I'll have to just ignore Grasshopper preview and create my own previews via a Python baking script. Otherwise I'll lose my preview when disabled Grasshopper removes it after I play around in Rhino, though it retains it before that even though the solver is disabled. Too bad about that sad behavior. Alas to use F5 the Rhino user has to switch to Grasshopper. Maybe a control panel button could invoke a Python script to invoke the F5?

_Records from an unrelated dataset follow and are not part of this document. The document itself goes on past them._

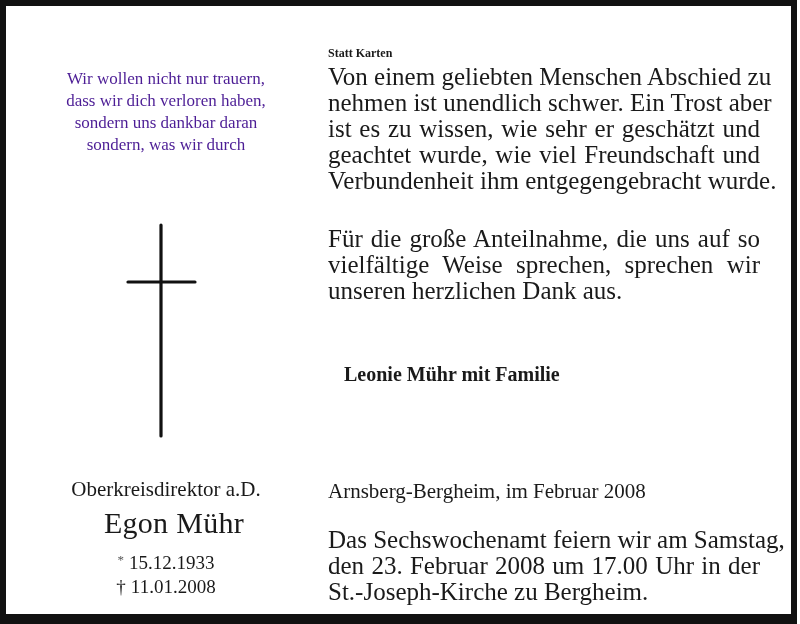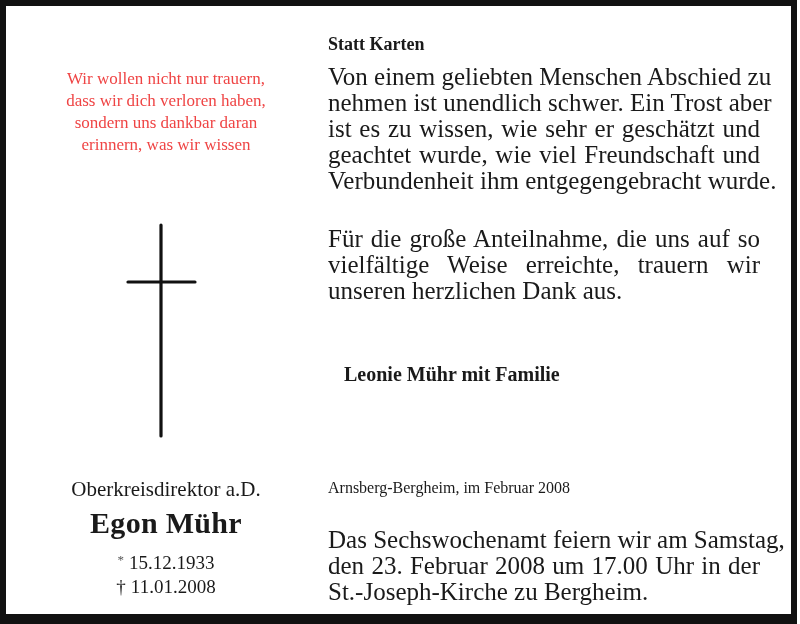--- a/index.html
+++ b/index.html
@@ -32,7 +32,7 @@
   .star { font-size: 13px; vertical-align: 5px; color: #555; }
 
   .right { position: absolute; left: 322px; top: 0; width: 432px; }
-  .heading { position: absolute; left: 0; top: 28px; font-size: 18px; font-weight: bold; white-space: nowrap; }
+  .heading { position: absolute; left: 0; top: 40px; font-size: 12px; font-weight: bold; white-space: nowrap; }
   .para { position: absolute; left: 0; width: 432px; font-size: 25px; line-height: 26px; text-align: justify; }
   .para .ln { display: block; text-align: justify; text-align-last: justify; white-space: nowrap; }
   .para .ln.last { text-align-last: left; }

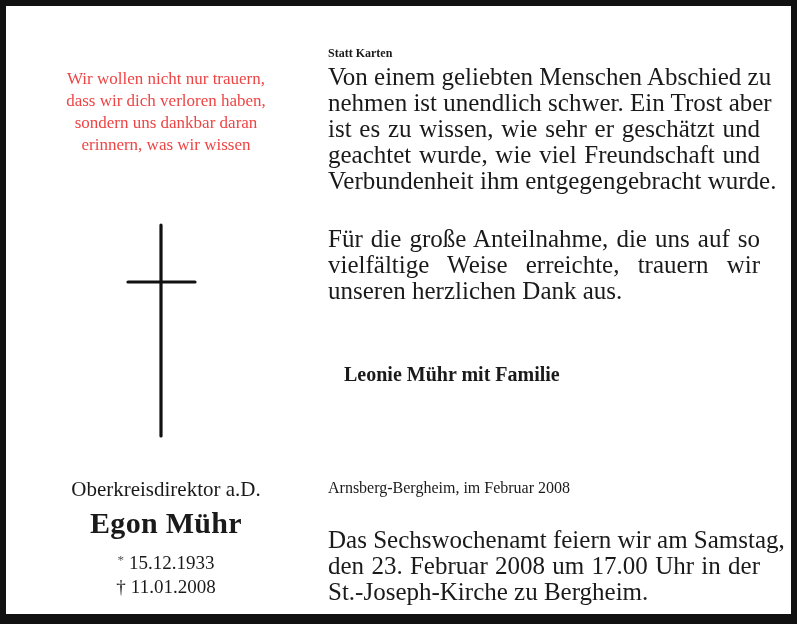--- a/index.html
+++ b/index.html
@@ -18,7 +18,7 @@
   .left { position: absolute; left: 0; top: 0; width: 320px; }
   .quote {
     position: absolute; left: 0; width: 320px; top: 62px;
-    text-align: center; font-size: 17px; line-height: 22px; color: #ef4444;
+    text-align: center; font-size: 17px; line-height: 22px; color: #4c1d95;
   }
   .quote div { white-space: nowrap; }
   .cross { position: absolute; left: 0; top: 0; }

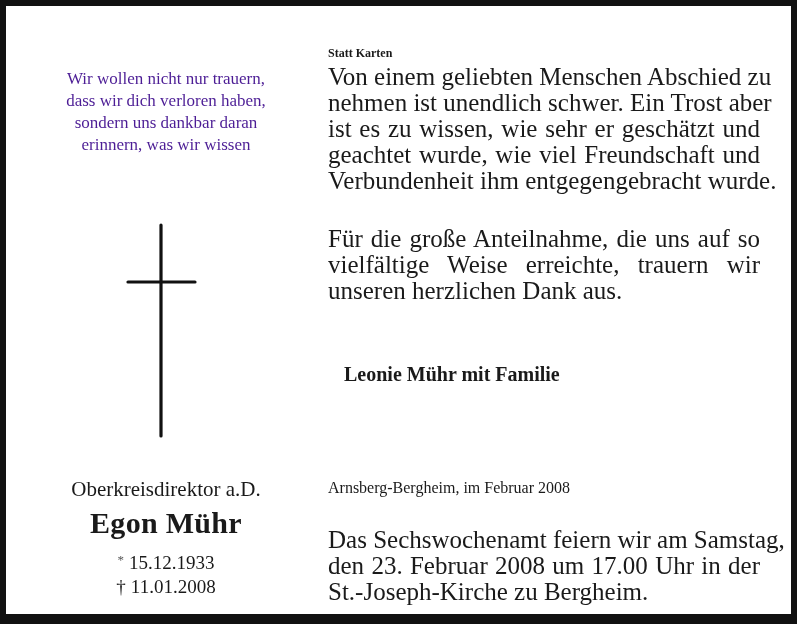--- a/index.html
+++ b/index.html
@@ -55,7 +55,7 @@
       <div>Wir wollen nicht nur trauern,</div>
       <div>dass wir dich verloren haben,</div>
       <div>sondern uns dankbar daran</div>
-      <div>erinnern, was wir wissen</div>
+      <div>sondern, was wir durch</div>
     </div>
 
     <svg class="cross" width="320" height="460" viewBox="0 0 320 460">

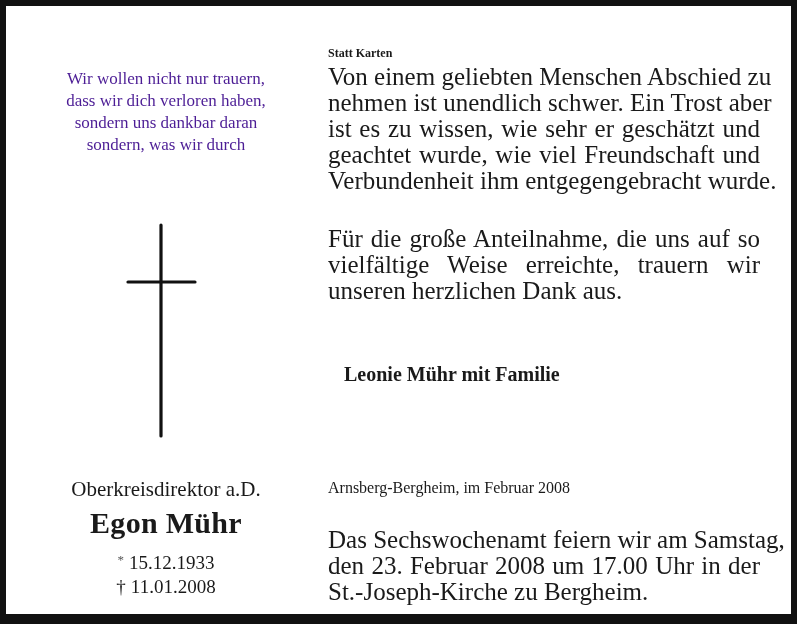--- a/index.html
+++ b/index.html
@@ -86,7 +86,7 @@
 
     <div class="para p2">
       <span class="ln">Für die große Anteilnahme, die uns auf so</span>
-      <span class="ln">vielfältige Weise erreichte, trauern wir</span>
+      <span class="ln">vielfältige Weise sprechen, sprechen wir</span>
       <span class="ln last">unseren herzlichen Dank aus.</span>
     </div>
 

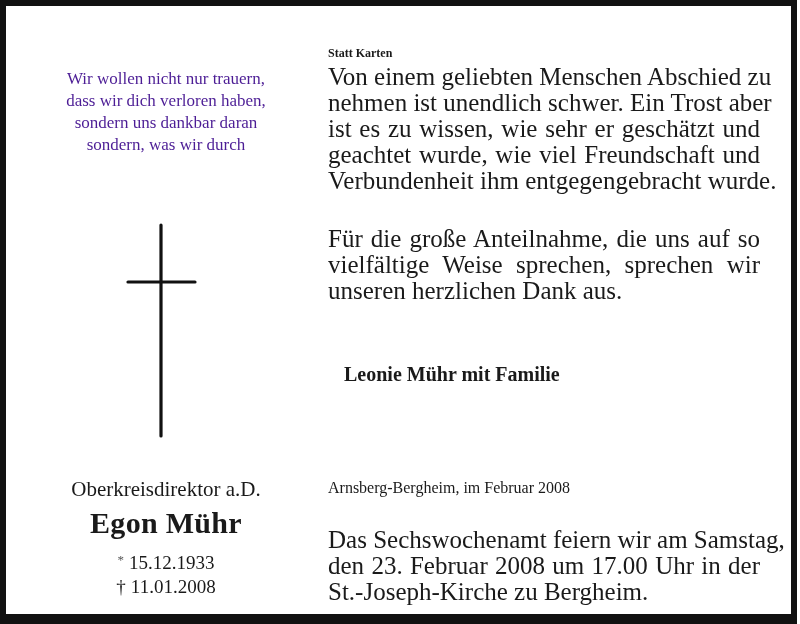--- a/index.html
+++ b/index.html
@@ -39,7 +39,7 @@
   .p1 { top: 58px; }
   .p2 { top: 220px; }
   .sign { position: absolute; left: 16px; top: 357px; font-size: 20px; font-weight: bold; white-space: nowrap; }
-  .place { position: absolute; left: 0; top: 473px; font-size: 16px; white-space: nowrap; }
+  .place { position: absolute; left: 0; top: 473px; font-size: 21px; white-space: nowrap; }
   .p3 { top: 521px; }
 </style>
 </head>

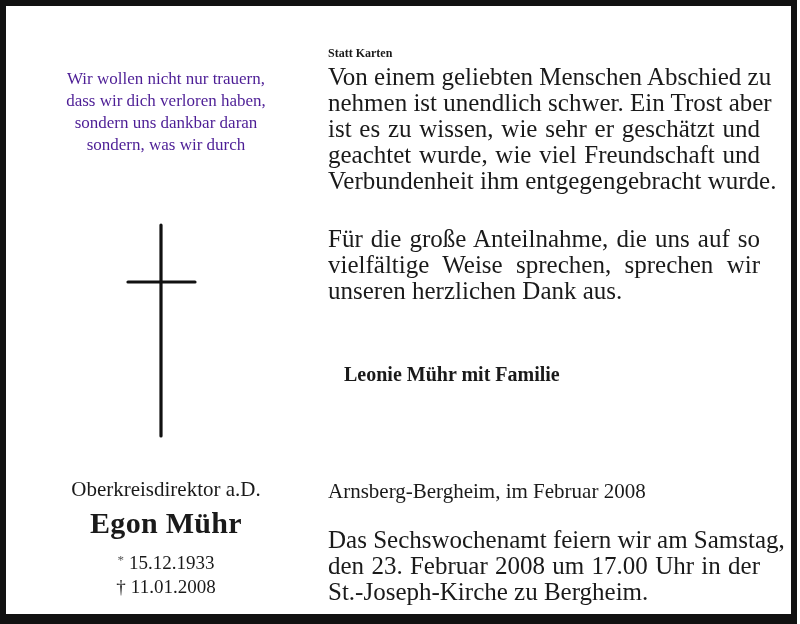--- a/index.html
+++ b/index.html
@@ -25,7 +25,7 @@
 
   .title-line { position: absolute; left: 0; width: 320px; text-align: center; white-space: nowrap; }
   .rank { top: 471px; font-size: 21px; }
-  .name { top: 500px; font-size: 30px; font-weight: bold; letter-spacing: 0.3px; }
+  .name { top: 500px; font-size: 30px; font-weight: normal; letter-spacing: 0.3px; padding-left: 8px; }
   .born { top: 546px; font-size: 19px; }
   .died { top: 570px; font-size: 19px; }
   .sym { display: inline-block; margin-right: 5px; }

Here is my Python script that gets around losing Grasshopper preview when the solver is disabled and you change something in Rhino that the script is attached to via Pipeline or I assume any old geometry assignment. It first deletes anything in my assigned Output layer in Rhino, then finds that layer's index number and bakes my calculated mesh into the layer and locks it so it acts as just a preview instead of a selectable object. Further, I use rendered mode to control how that layer appears via Layer Material settings.

KEYWORDS: Python, baking, script, layer, layers, AddMesh, AddBrep.

import rhinoscriptsyntax
import Rhino
import scriptcontext

scriptcontext.doc = Rhino.RhinoDoc.ActiveDoc # Speak to Rhino instead of Grasshopper.

rhinoscriptsyntax.Command('selNone') # Select none.
rhinoscriptsyntax.Command('unlock') # Let me nuke 'em.
rhinoscriptsyntax.ObjectsByLayer('Nik Mesh Cocoon Output',True) # Select all objects in the output layer.
rhinoscriptsyntax.Command('delete') # Nuke 'em.

attributes = Rhino.DocObjects.ObjectAttributes() # Get generic object attributes.

attributes.LayerIndex = Rhino.RhinoDoc.ActiveDoc.Layers.Find("Nik Mesh Cocoon Output", False); # Get layer number from Rhino and assign it to our object.

Rhino.RhinoDoc.ActiveDoc.Objects.AddMesh(Mesh, attributes) # Bake the Mesh input to this Python script.

rhinoscriptsyntax.ObjectsByLayer('Nik Mesh Cocoon Output',True) # Select all objects in the output layer.
rhinoscriptsyntax.Command('lock') # Lock mesh in Rhino to allow further NURBS editing on top of it.

scriptcontext.doc = ghdoc # Restore script ability to speak to Grasshopper.